Task item -> Every record below must be returned word for word, with the pictures left out.

Items from a dataset ->
● ● ● ● ●

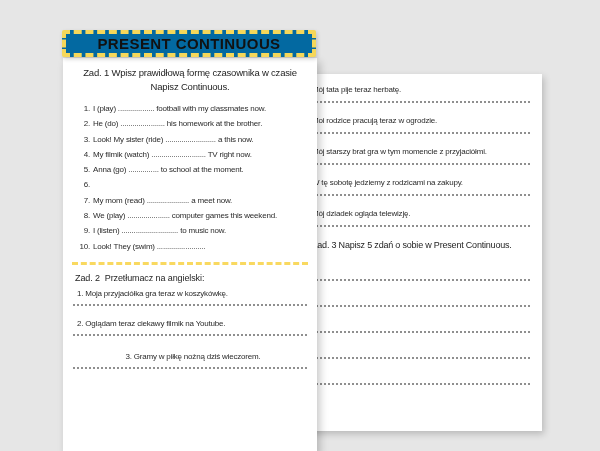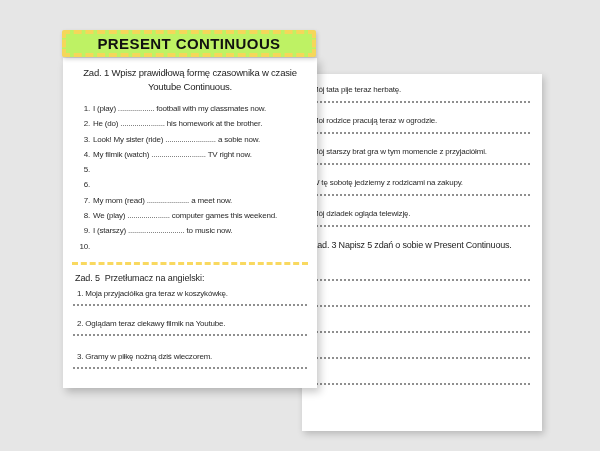--- a/index.html
+++ b/index.html
@@ -25,21 +25,21 @@
   }
   .bp-task3{
     margin-top:10px;font-size:9px;line-height:13px;letter-spacing:-0.2px;white-space:nowrap;color:#1e1e1e;
   }
   .bp-writelines{margin-top:3px;}
   .bp-writeline{
     height:24px;border-bottom:2px dotted #8f8f8f;
   }
   
   .front-page{
-    left:63px;top:58px;width:254px;height:330px;z-index:2;
+    left:63px;top:58px;width:254px;height:394px;z-index:2;
     box-shadow:3px 4px 8px rgba(0,0,0,0.22);
     padding:8px 0 0 0;
   }
   .t1-heading{
     text-align:center;font-size:9.5px;line-height:14px;letter-spacing:-0.2px;color:#1e1e1e;
   }
   .t1-list{margin-top:7px;padding-left:10px;}
   .t1-row{
     display:flex;line-height:15.3px;font-size:8px;letter-spacing:-0.2px;white-space:nowrap;color:#2b2b2b;
   }
@@ -49,29 +49,29 @@
     margin:8px 9px 0 9px;height:0;
     border-top:3px dashed #f9d960;
   }
   .t2-heading{
     margin:7px 0 0 12px;font-size:9px;line-height:13px;letter-spacing:-0.1px;color:#1e1e1e;
   }
   .t2-item{
     margin:3px 8px 0 14px;font-size:8px;line-height:12px;letter-spacing:-0.2px;white-space:nowrap;color:#2b2b2b;
   }
   .t2-item.gap2{margin-top:12px;}
-  .t2-item.gap3{margin-top:15px;}
+  .t2-item.gap3{margin-top:15px;text-align:center;}
   .t2-dotline{
     margin:4px 10px 0 10px;height:0;
     border-bottom:2px dotted #8f8f8f;
   }
   
   .banner{
     position:absolute;left:62px;top:30px;width:254px;height:27px;z-index:3;
-    box-sizing:border-box;background:#bef264;
+    box-sizing:border-box;background:#0369a1;
     border:4px dashed #f5d75a;border-radius:2px;
     display:flex;align-items:center;justify-content:center;
     box-shadow:1px 2px 4px rgba(0,0,0,0.18);
   }
   .banner-title{
     font-size:15px;font-weight:bold;letter-spacing:0.4px;color:#111;white-space:nowrap;
   }
 </style>
 </head>
 <body>
@@ -107,67 +107,69 @@
     <div class="bp-writeline"></div>
     <div class="bp-writeline"></div>
     <div class="bp-writeline"></div>
   </div>
 </div>
 
 <div class="page front-page">
 
   <div class="t1-heading">
     <div>Zad. 1 Wpisz prawidłową formę czasownika w czasie</div>
-    <div>Youtube Continuous.</div>
+    <div>Napisz Continuous.</div>
   </div>
 
   <div class="t1-list">
     <div class="t1-row">
       <span class="t1-num">1.</span>
       <span class="t1-text">I (play) .................. football with my classmates now.</span>
     </div>
     <div class="t1-row">
       <span class="t1-num">2.</span>
       <span class="t1-text">He (do) ...................... his homework at the brother.</span>
     </div>
     <div class="t1-row">
       <span class="t1-num">3.</span>
-      <span class="t1-text">Look! My sister (ride) ......................... a sobie now.</span>
+      <span class="t1-text">Look! My sister (ride) ......................... a this now.</span>
     </div>
     <div class="t1-row">
       <span class="t1-num">4.</span>
       <span class="t1-text">My filmik (watch) ........................... TV right now.</span>
     </div>
     <div class="t1-row">
       <span class="t1-num">5.</span>
+      <span class="t1-text">Anna (go) ............... to school at the moment.</span>
     </div>
     <div class="t1-row">
       <span class="t1-num">6.</span>
     </div>
     <div class="t1-row">
       <span class="t1-num">7.</span>
       <span class="t1-text">My mom (read) ..................... a meet now.</span>
     </div>
     <div class="t1-row">
       <span class="t1-num">8.</span>
       <span class="t1-text">We (play) ..................... computer games this weekend.</span>
     </div>
     <div class="t1-row">
       <span class="t1-num">9.</span>
-      <span class="t1-text">I (starszy) ............................ to music now.</span>
+      <span class="t1-text">I (listen) ............................ to music now.</span>
     </div>
     <div class="t1-row">
       <span class="t1-num">10.</span>
+      <span class="t1-text">Look! They (swim) ........................</span>
     </div>
   </div>
 
   <div class="divider"></div>
 
   <div class="t2-heading">
-    <span>Zad. 5</span>&nbsp;&nbsp;<span>Przetłumacz na angielski:</span>
+    <span>Zad. 2</span>&nbsp;&nbsp;<span>Przetłumacz na angielski:</span>
   </div>
 
   <div class="t2-item">1. Moja przyjaciółka gra teraz w koszykówkę.</div>
   <div class="t2-dotline"></div>
 
   <div class="t2-item gap2">2. Oglądam teraz ciekawy filmik na Youtube.</div>
   <div class="t2-dotline"></div>
 
   <div class="t2-item gap3">3. Gramy w piłkę nożną dziś wieczorem.</div>
   <div class="t2-dotline"></div>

● ● ● ● ●

Response ->
--- a/index.html
+++ b/index.html
@@ -25,21 +25,21 @@
   }
   .bp-task3{
     margin-top:10px;font-size:9px;line-height:13px;letter-spacing:-0.2px;white-space:nowrap;color:#1e1e1e;
   }
   .bp-writelines{margin-top:3px;}
   .bp-writeline{
     height:24px;border-bottom:2px dotted #8f8f8f;
   }
   
   .front-page{
-    left:63px;top:58px;width:254px;height:330px;z-index:2;
+    left:63px;top:58px;width:254px;height:394px;z-index:2;
     box-shadow:3px 4px 8px rgba(0,0,0,0.22);
     padding:8px 0 0 0;
   }
   .t1-heading{
     text-align:center;font-size:9.5px;line-height:14px;letter-spacing:-0.2px;color:#1e1e1e;
   }
   .t1-list{margin-top:7px;padding-left:10px;}
   .t1-row{
     display:flex;line-height:15.3px;font-size:8px;letter-spacing:-0.2px;white-space:nowrap;color:#2b2b2b;
   }
@@ -49,29 +49,29 @@
     margin:8px 9px 0 9px;height:0;
     border-top:3px dashed #f9d960;
   }
   .t2-heading{
     margin:7px 0 0 12px;font-size:9px;line-height:13px;letter-spacing:-0.1px;color:#1e1e1e;
   }
   .t2-item{
     margin:3px 8px 0 14px;font-size:8px;line-height:12px;letter-spacing:-0.2px;white-space:nowrap;color:#2b2b2b;
   }
   .t2-item.gap2{margin-top:12px;}
-  .t2-item.gap3{margin-top:15px;}
+  .t2-item.gap3{margin-top:15px;text-align:center;}
   .t2-dotline{
     margin:4px 10px 0 10px;height:0;
     border-bottom:2px dotted #8f8f8f;
   }
   
   .banner{
     position:absolute;left:62px;top:30px;width:254px;height:27px;z-index:3;
-    box-sizing:border-box;background:#bef264;
+    box-sizing:border-box;background:#0369a1;
     border:4px dashed #f5d75a;border-radius:2px;
     display:flex;align-items:center;justify-content:center;
     box-shadow:1px 2px 4px rgba(0,0,0,0.18);
   }
   .banner-title{
     font-size:15px;font-weight:bold;letter-spacing:0.4px;color:#111;white-space:nowrap;
   }
 </style>
 </head>
 <body>
@@ -107,67 +107,69 @@
     <div class="bp-writeline"></div>
     <div class="bp-writeline"></div>
     <div class="bp-writeline"></div>
   </div>
 </div>
 
 <div class="page front-page">
 
   <div class="t1-heading">
     <div>Zad. 1 Wpisz prawidłową formę czasownika w czasie</div>
-    <div>Youtube Continuous.</div>
+    <div>Napisz Continuous.</div>
   </div>
 
   <div class="t1-list">
     <div class="t1-row">
       <span class="t1-num">1.</span>
       <span class="t1-text">I (play) .................. football with my classmates now.</span>
     </div>
     <div class="t1-row">
       <span class="t1-num">2.</span>
       <span class="t1-text">He (do) ...................... his homework at the brother.</span>
     </div>
     <div class="t1-row">
       <span class="t1-num">3.</span>
-      <span class="t1-text">Look! My sister (ride) ......................... a sobie now.</span>
+      <span class="t1-text">Look! My sister (ride) ......................... a this now.</span>
     </div>
     <div class="t1-row">
       <span class="t1-num">4.</span>
       <span class="t1-text">My filmik (watch) ........................... TV right now.</span>
     </div>
     <div class="t1-row">
       <span class="t1-num">5.</span>
+      <span class="t1-text">Anna (go) ............... to school at the moment.</span>
     </div>
     <div class="t1-row">
       <span class="t1-num">6.</span>
     </div>
     <div class="t1-row">
       <span class="t1-num">7.</span>
       <span class="t1-text">My mom (read) ..................... a meet now.</span>
     </div>
     <div class="t1-row">
       <span class="t1-num">8.</span>
       <span class="t1-text">We (play) ..................... computer games this weekend.</span>
     </div>
     <div class="t1-row">
       <span class="t1-num">9.</span>
-      <span class="t1-text">I (starszy) ............................ to music now.</span>
+      <span class="t1-text">I (listen) ............................ to music now.</span>
     </div>
     <div class="t1-row">
       <span class="t1-num">10.</span>
+      <span class="t1-text">Look! They (swim) ........................</span>
     </div>
   </div>
 
   <div class="divider"></div>
 
   <div class="t2-heading">
-    <span>Zad. 5</span>&nbsp;&nbsp;<span>Przetłumacz na angielski:</span>
+    <span>Zad. 2</span>&nbsp;&nbsp;<span>Przetłumacz na angielski:</span>
   </div>
 
   <div class="t2-item">1. Moja przyjaciółka gra teraz w koszykówkę.</div>
   <div class="t2-dotline"></div>
 
   <div class="t2-item gap2">2. Oglądam teraz ciekawy filmik na Youtube.</div>
   <div class="t2-dotline"></div>
 
   <div class="t2-item gap3">3. Gramy w piłkę nożną dziś wieczorem.</div>
   <div class="t2-dotline"></div>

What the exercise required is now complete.